Global crisis.. after Withdraw $42 billion from Silicon Valley Bank
The banking sectors in the world almost entered into a new historic crisis, due to the collapse of the Silicon Valley Bank.
The echoes of the US Silicon Valley Bank crisis are still reverberating, even after imposing a receivership on the bank, to control the market collapse.
The banking sectors in the world almost entered into a new historic crisis, due to the collapse of the Silicon Valley Bank, which focuses on technology companies, after depositors withdrew about $ 42 billion in hours, despite the small number compared to the US economy.
The $42 billion withdrawal sparked the Silicon Valley crisis
The volume of attempts to withdraw funds and deposits in the 8 March 2023 from the American Silicon Valley Bank led to an exhaustion of liquidity and ways to obtain it from the bank.
This prompted the bank to sell a portfolio of securities worth about $27 billion.
Investors and depositors attempted to withdraw $42 billion from a Silicon Valley bank last Thursday, in one of the largest US bank collapses in more than a decade.
In one of the largest US bank collapses in more than a decade. The bank's liquidity balance at the end of the March 9 business day amounted to negative 958 million dollars, which reflected the wave of deposit withdrawals witnessed by the bank.
Tactical error
“New York Times” said that the Silicon Valley Bank collapse crisis was due to tactical errors from the bank’s management, which preferred to sell $21 billion in bonds at a loss of $1.8 billion. It is due at a later date.
At the same time, she was trying to raise new capital from the venture capital firm General Atlantic.
The bank was supposed to reassure investors with equity financing, but surprised the market by selling bonds, so much so that it led the bank's very savvy client base of venture capitalists to direct their portfolio clients to withdraw their deposits collectively.
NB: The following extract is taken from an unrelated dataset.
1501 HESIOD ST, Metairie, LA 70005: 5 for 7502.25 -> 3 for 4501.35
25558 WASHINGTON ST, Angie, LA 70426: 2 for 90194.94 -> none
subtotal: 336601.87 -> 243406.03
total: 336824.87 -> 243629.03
The reason for the failure of the Silicon Valley Bank, is the bank run. The company was not facing risks, at least until customers began rushing to get out of their deposits, because banking companies are institutions that depend on trust as much as they depend on money, and if investors lack confidence, the crisis will come.
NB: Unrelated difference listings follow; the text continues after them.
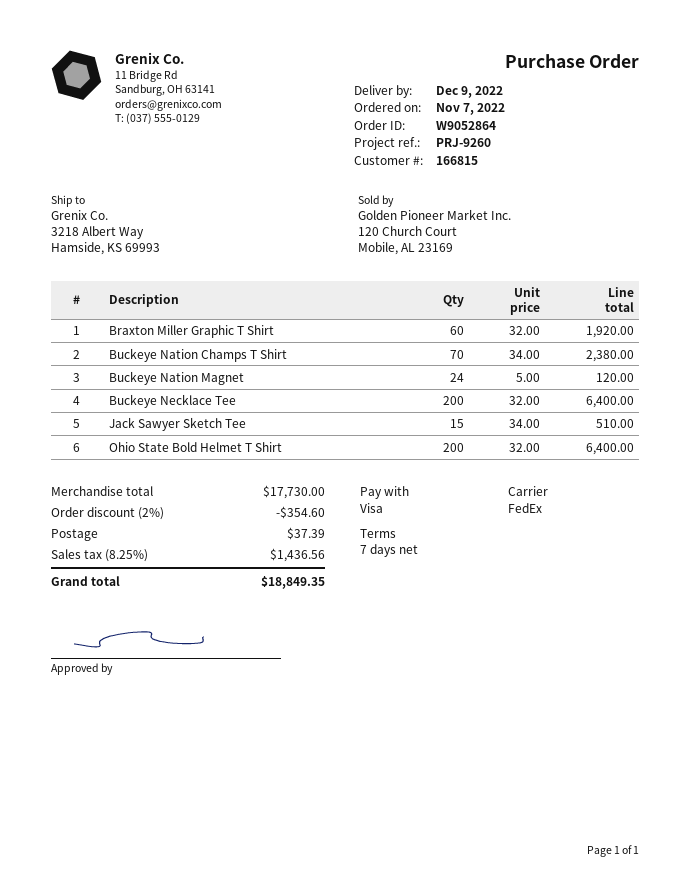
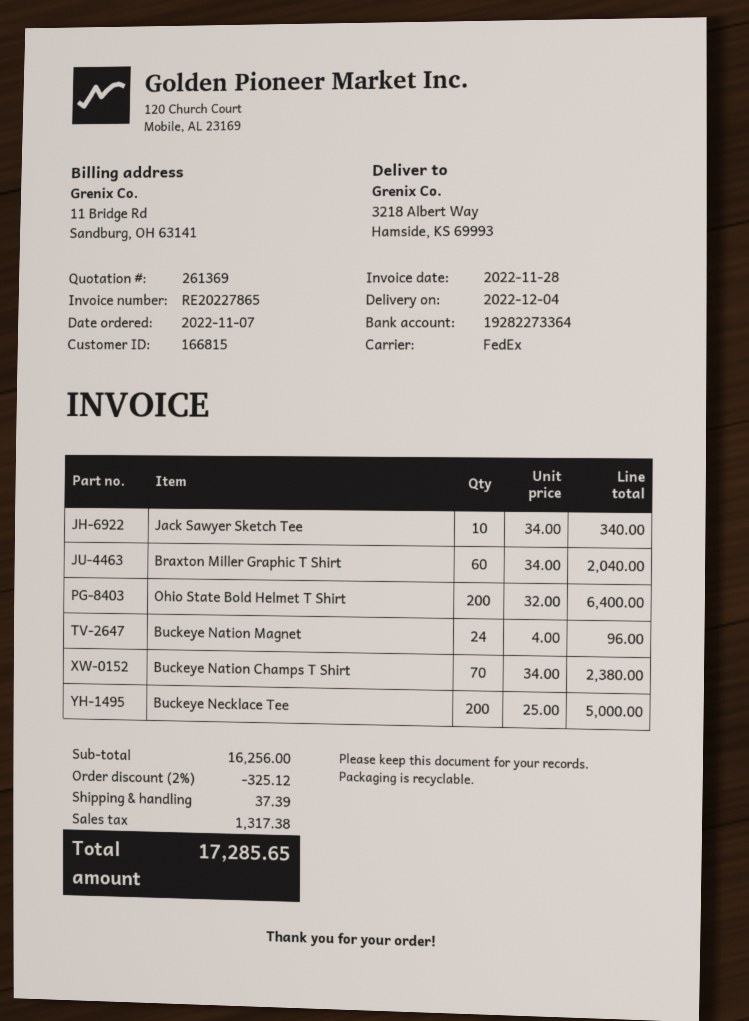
delivery date: 2022-12-09 -> 2022-12-04
Braxton Miller Graphic T Shirt: 60 x 32.00 = 1920.00 -> 60 x 34.00 = 2040.00
Buckeye Nation Magnet: 24 x 5.00 = 120.00 -> 24 x 4.00 = 96.00
Buckeye Necklace Tee: 200 x 32.00 = 6400.00 -> 200 x 25.00 = 5000.00
Jack Sawyer Sketch Tee: 15 x 34.00 = 510.00 -> 10 x 34.00 = 340.00
subtotal: 17730.00 -> 16256.00
discount: 2% = 354.60 -> 2% = 325.12
tax: 1436.56 -> 1317.38
total: 18849.35 -> 17285.65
The crash, which occurred because management got it wrong in how it communicated with its customers and the public, and created a trust vacuum, could have been avoided, but the company has invested its deposits in low-interest bonds it keeps on its books, on a hold-to-maturity basis, bonds the bank did not They need to be sold, which gave investors a distorted view and made them lose confidence.
protect insured deposits
The California Financial Protection and Innovation Authority decided to close a Silicon Valley bank due to its liquidity problems, amounting to insolvency, noting that it had established a bank in Santa Clara to protect insured deposits.